Based on similar reasoning, I've been trying to get into trying BSD lately, as
a current and avid user of Linux. I wish that this article would have
addressed a bit more about the author's subjective experience of using BSD, as
this is currently the sort of thing that would be helpful for me in
considering FreeBSD as a desktop OS. The main thing that I have to reconcile
currently is the fact that BSD isn't on the bleeding edge like, say, Arch
Linux. To give a specific example, until recently, mesa lacked full support
for the Sandy Bridge mobile GPUs, and so I couldn't play Minecraft on Linux.
Pretty much as soon as a version of mesa with support for Sandy Bridge was
released, Arch had it in the repositories where other distros would have
lagged weeks behind. Of course, I could alter my lifestyle so that I wasn't
always using such new hardware or didn't care so much about being able to play
Minecraft without using Windows, but that would require FreeBSD being worth it
in some other big way.

------
pixelmonkey
I find it strange that I used to enjoy debates like this, around the time the
article was written. I was so fascinated with operating system kernels and
base system layouts then.

I've been a Linux-on-the-desktop user since 1998 or so, and started using it
full-time in 2001. Having grown up on closed & proprietary operating systems
with "black box" operation, I found it amazing how transparent everything in
the UNIX world was, and how much control you had over your machine.

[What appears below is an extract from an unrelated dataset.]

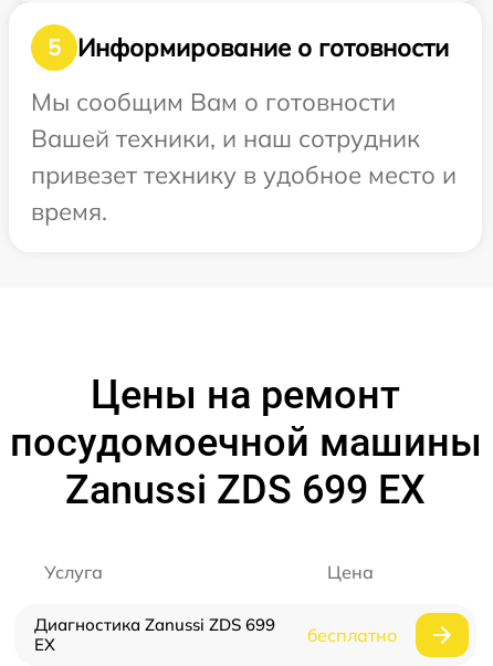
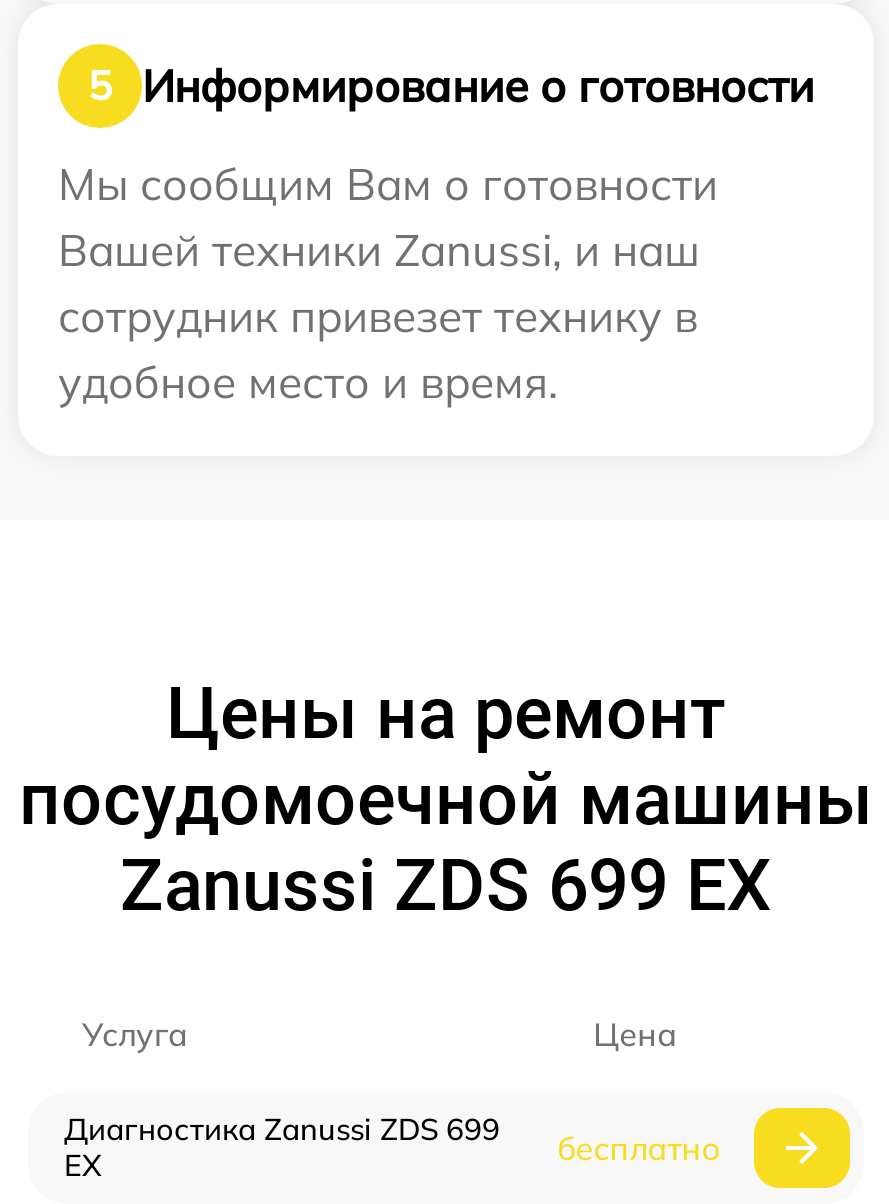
[31,123,457,227] Вашей техники, и наш сотрудник | привезет технику в удобное место и | время. -> [58,222,700,410] Вашей техники Zanussi, и наш | сотрудник привезет технику в | удобное место и время.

Lately, I've just been happy that my laptop hardware finally works "out of the
box" and with minimal tweaking, so I can get on with my life and focus on the
things that matter (I'm a software engineer, so get on to coding & designing
software).

I fear that simple usability and hardware frustrations caused many people who
would have been Linux/BSD users over to Mac OS X -- a proprietary & closed
system that at least has BSD roots. Linux may not be the best kernel design
ever, but it's a Free operating system with serious UNIX roots and
astoundingly good hardware & software support.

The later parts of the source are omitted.